[Screenshot and code edit data]
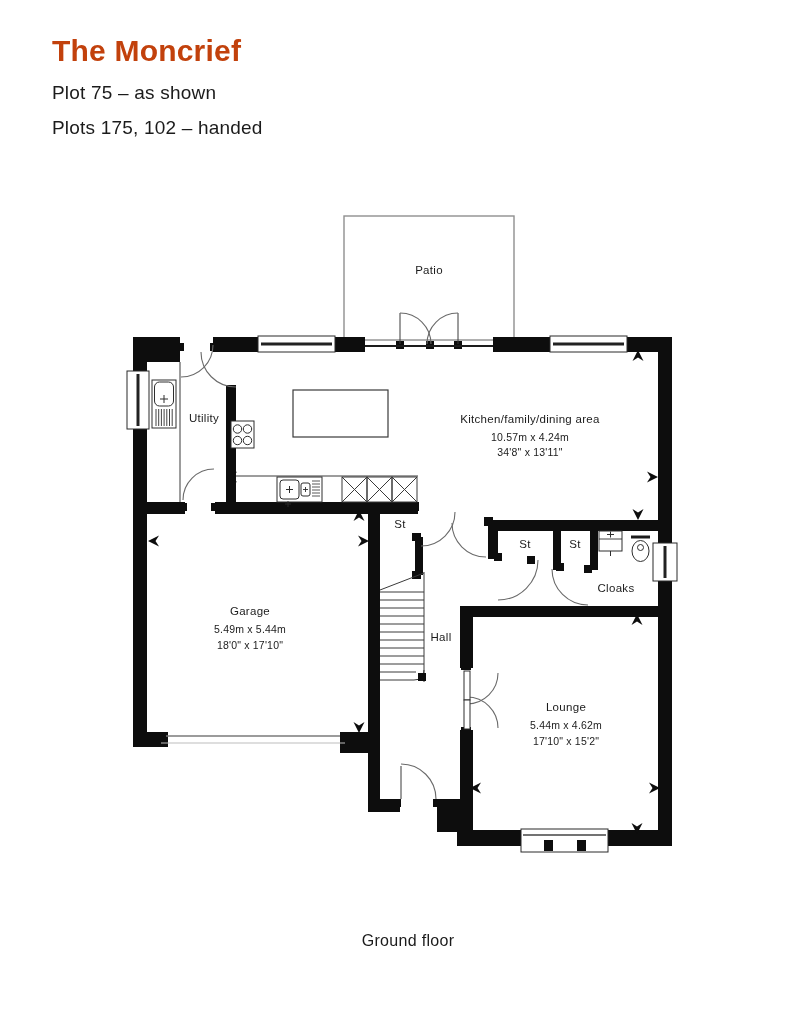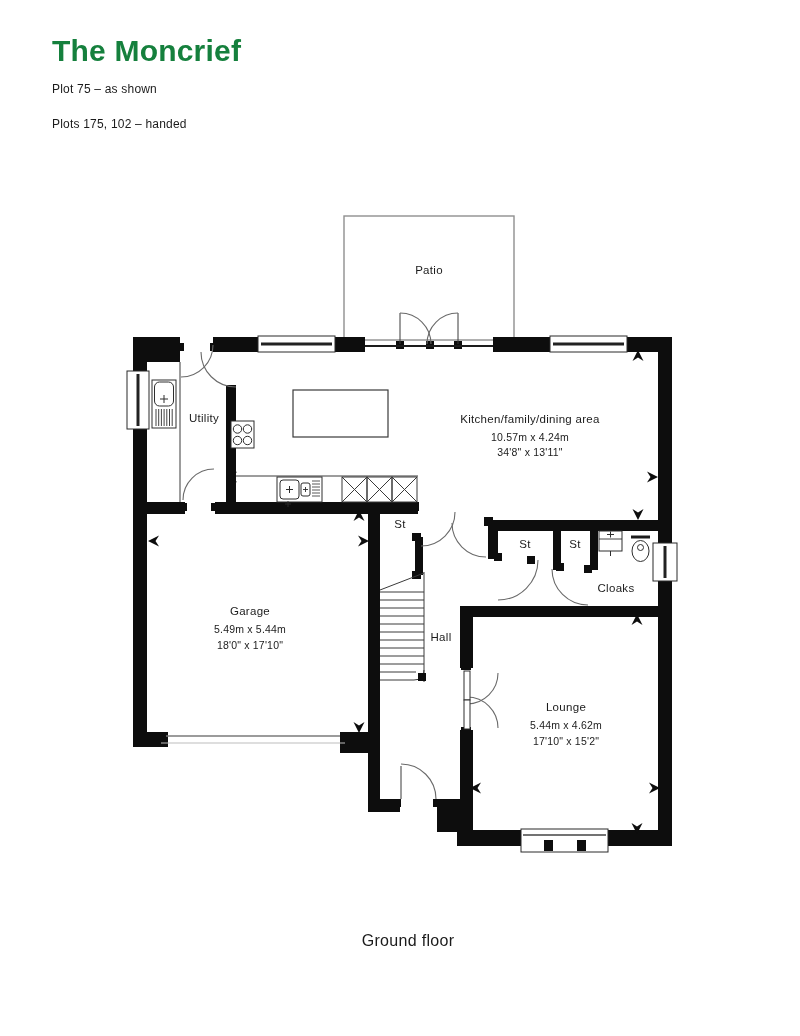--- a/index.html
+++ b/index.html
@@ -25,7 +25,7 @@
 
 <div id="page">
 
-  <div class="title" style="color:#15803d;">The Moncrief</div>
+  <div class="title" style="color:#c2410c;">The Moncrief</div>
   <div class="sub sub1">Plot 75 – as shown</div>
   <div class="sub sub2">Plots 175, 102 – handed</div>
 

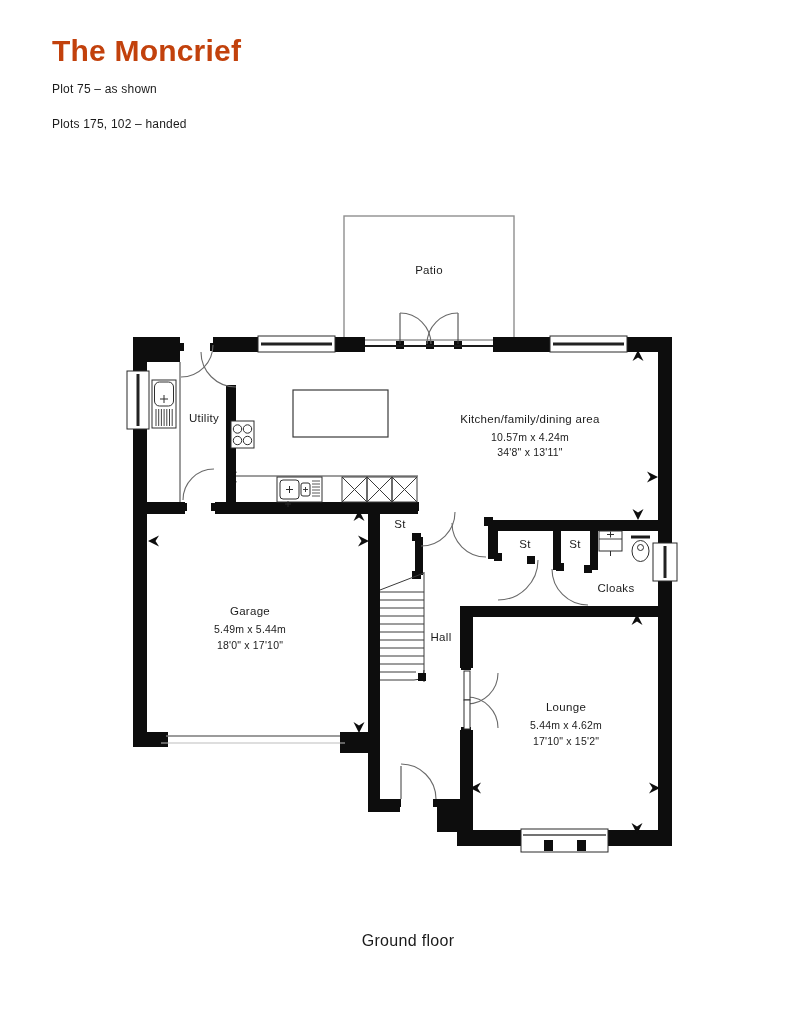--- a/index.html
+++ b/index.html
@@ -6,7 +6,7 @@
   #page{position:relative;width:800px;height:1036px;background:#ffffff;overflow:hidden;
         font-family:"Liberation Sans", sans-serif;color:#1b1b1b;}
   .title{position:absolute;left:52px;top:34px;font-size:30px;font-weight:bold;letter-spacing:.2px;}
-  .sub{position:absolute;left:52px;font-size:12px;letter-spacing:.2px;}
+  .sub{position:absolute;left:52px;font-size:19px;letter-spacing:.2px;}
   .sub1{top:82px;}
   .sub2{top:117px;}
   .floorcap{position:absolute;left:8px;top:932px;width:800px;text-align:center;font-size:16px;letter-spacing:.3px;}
* * *
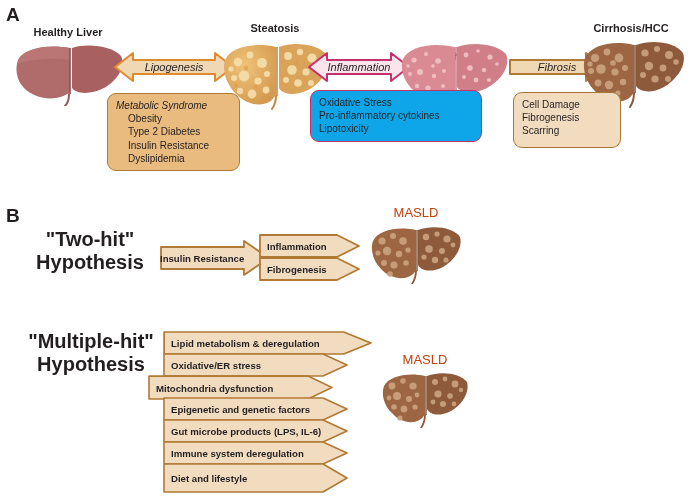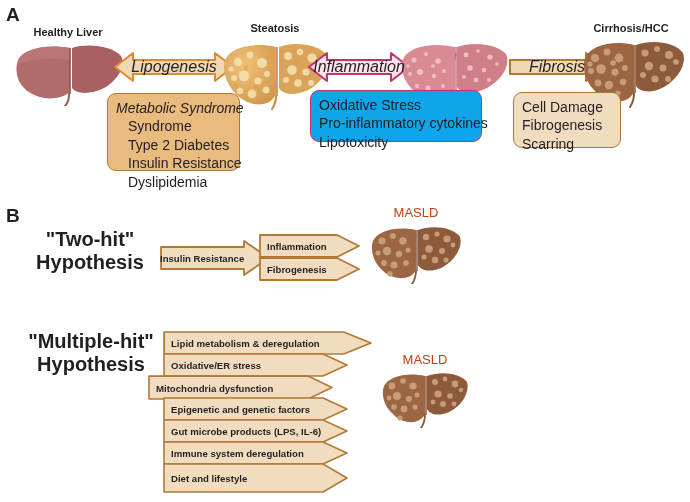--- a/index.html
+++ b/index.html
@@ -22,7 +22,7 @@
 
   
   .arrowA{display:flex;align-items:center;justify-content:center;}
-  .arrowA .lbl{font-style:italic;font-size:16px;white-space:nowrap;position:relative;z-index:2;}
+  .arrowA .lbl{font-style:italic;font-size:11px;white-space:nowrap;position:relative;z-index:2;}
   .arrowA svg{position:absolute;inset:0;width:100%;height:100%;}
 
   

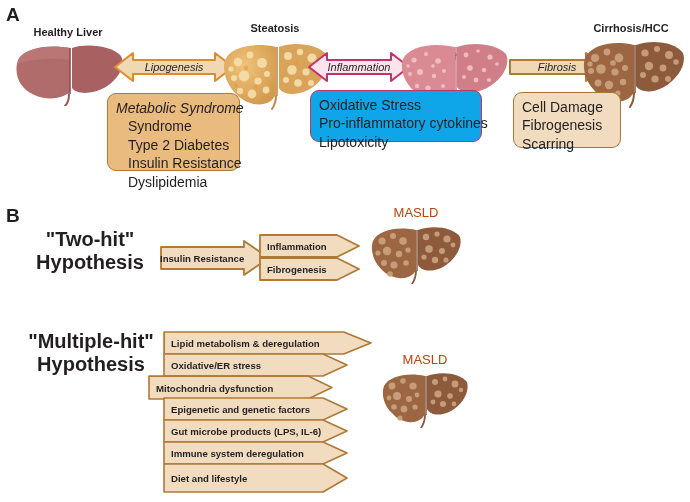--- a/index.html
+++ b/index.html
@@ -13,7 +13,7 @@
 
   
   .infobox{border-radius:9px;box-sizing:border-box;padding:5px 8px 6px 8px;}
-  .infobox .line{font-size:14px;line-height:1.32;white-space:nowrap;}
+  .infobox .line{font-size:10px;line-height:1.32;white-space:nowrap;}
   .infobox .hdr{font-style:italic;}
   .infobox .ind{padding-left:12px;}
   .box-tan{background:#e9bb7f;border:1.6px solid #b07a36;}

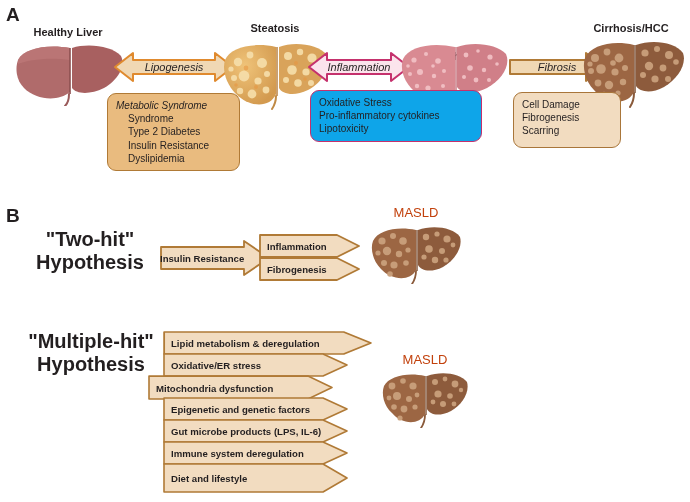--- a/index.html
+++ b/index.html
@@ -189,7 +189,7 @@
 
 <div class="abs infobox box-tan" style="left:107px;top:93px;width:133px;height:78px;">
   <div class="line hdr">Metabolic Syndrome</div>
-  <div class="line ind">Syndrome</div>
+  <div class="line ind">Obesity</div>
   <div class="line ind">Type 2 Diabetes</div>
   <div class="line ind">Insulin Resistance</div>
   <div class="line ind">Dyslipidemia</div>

_THE TASK_.
The number alone is wanted: how many lines of the records above include the string "italic".

_EXERCISE RESPONSE_.
3